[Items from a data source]
****

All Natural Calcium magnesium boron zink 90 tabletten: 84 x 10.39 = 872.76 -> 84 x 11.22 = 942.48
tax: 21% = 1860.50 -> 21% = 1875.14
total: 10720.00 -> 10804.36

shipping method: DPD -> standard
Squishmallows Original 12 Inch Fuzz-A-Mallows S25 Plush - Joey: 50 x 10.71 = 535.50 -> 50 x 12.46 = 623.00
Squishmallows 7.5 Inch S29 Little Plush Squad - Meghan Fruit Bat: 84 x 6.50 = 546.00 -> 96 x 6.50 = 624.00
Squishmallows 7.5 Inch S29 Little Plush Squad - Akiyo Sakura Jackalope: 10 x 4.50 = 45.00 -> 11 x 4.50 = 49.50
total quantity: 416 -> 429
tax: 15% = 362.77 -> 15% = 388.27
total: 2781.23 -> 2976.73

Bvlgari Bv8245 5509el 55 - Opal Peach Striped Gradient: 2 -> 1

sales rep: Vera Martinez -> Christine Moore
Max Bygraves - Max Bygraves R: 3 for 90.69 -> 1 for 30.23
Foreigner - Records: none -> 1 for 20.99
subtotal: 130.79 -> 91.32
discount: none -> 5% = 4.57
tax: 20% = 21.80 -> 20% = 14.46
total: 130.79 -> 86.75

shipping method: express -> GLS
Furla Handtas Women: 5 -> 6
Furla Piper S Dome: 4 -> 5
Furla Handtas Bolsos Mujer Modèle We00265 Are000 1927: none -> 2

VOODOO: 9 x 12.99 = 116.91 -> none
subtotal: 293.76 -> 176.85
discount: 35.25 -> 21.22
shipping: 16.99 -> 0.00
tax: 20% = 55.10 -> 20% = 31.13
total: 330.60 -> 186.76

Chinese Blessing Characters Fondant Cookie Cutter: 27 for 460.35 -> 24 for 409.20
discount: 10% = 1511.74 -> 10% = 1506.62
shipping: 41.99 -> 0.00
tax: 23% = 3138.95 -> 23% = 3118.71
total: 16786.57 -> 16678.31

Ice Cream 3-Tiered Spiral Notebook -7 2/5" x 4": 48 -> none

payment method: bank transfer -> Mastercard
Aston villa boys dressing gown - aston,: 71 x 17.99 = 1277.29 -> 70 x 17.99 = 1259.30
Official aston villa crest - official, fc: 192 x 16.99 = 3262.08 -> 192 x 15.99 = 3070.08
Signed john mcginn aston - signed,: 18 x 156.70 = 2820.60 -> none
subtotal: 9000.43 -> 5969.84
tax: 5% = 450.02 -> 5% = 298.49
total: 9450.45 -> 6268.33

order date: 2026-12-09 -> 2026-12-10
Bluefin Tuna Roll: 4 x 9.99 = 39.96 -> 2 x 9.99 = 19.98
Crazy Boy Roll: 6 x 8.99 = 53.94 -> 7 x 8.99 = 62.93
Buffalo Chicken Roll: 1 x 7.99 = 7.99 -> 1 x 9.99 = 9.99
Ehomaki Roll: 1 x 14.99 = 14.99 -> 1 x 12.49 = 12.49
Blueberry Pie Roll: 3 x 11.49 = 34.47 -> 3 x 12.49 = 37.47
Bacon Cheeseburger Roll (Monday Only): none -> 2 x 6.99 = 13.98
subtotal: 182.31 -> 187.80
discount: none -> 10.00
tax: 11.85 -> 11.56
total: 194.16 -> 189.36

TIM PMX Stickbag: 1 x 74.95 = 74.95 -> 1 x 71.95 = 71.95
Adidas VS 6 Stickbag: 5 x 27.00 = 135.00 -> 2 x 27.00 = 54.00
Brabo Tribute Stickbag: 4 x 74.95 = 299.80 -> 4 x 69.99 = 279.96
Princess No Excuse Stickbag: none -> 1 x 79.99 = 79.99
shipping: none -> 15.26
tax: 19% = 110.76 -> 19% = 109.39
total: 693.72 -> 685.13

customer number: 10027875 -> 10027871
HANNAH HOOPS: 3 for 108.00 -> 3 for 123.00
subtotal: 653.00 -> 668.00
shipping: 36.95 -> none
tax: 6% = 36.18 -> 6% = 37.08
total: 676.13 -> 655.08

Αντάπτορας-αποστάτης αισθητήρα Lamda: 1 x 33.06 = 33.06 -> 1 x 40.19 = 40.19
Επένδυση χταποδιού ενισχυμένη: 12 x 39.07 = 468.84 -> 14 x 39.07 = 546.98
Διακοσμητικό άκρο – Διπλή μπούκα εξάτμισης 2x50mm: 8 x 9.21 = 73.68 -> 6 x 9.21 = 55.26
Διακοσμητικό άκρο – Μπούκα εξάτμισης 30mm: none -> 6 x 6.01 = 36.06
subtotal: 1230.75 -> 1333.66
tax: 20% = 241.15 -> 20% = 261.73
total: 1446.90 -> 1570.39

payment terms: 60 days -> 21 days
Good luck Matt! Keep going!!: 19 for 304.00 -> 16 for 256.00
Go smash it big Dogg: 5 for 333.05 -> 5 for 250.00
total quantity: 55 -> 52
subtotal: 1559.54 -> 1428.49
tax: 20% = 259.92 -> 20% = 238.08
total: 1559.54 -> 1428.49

****

- _Work to be completed_:
Could you reproduce exactly the lines of the entries above, from the one with "subtotal: 9000.43 -> 5969.84" through the one with "tax: 20% = 241.15 -> 20% = 261.73", and nothing else?

- _Solution_:
subtotal: 9000.43 -> 5969.84
tax: 5% = 450.02 -> 5% = 298.49
total: 9450.45 -> 6268.33

order date: 2026-12-09 -> 2026-12-10
Bluefin Tuna Roll: 4 x 9.99 = 39.96 -> 2 x 9.99 = 19.98
Crazy Boy Roll: 6 x 8.99 = 53.94 -> 7 x 8.99 = 62.93
Buffalo Chicken Roll: 1 x 7.99 = 7.99 -> 1 x 9.99 = 9.99
Ehomaki Roll: 1 x 14.99 = 14.99 -> 1 x 12.49 = 12.49
Blueberry Pie Roll: 3 x 11.49 = 34.47 -> 3 x 12.49 = 37.47
Bacon Cheeseburger Roll (Monday Only): none -> 2 x 6.99 = 13.98
subtotal: 182.31 -> 187.80
discount: none -> 10.00
tax: 11.85 -> 11.56
total: 194.16 -> 189.36

TIM PMX Stickbag: 1 x 74.95 = 74.95 -> 1 x 71.95 = 71.95
Adidas VS 6 Stickbag: 5 x 27.00 = 135.00 -> 2 x 27.00 = 54.00
Brabo Tribute Stickbag: 4 x 74.95 = 299.80 -> 4 x 69.99 = 279.96
Princess No Excuse Stickbag: none -> 1 x 79.99 = 79.99
shipping: none -> 15.26
tax: 19% = 110.76 -> 19% = 109.39
total: 693.72 -> 685.13

customer number: 10027875 -> 10027871
HANNAH HOOPS: 3 for 108.00 -> 3 for 123.00
subtotal: 653.00 -> 668.00
shipping: 36.95 -> none
tax: 6% = 36.18 -> 6% = 37.08
total: 676.13 -> 655.08

Αντάπτορας-αποστάτης αισθητήρα Lamda: 1 x 33.06 = 33.06 -> 1 x 40.19 = 40.19
Επένδυση χταποδιού ενισχυμένη: 12 x 39.07 = 468.84 -> 14 x 39.07 = 546.98
Διακοσμητικό άκρο – Διπλή μπούκα εξάτμισης 2x50mm: 8 x 9.21 = 73.68 -> 6 x 9.21 = 55.26
Διακοσμητικό άκρο – Μπούκα εξάτμισης 30mm: none -> 6 x 6.01 = 36.06
subtotal: 1230.75 -> 1333.66
tax: 20% = 241.15 -> 20% = 261.73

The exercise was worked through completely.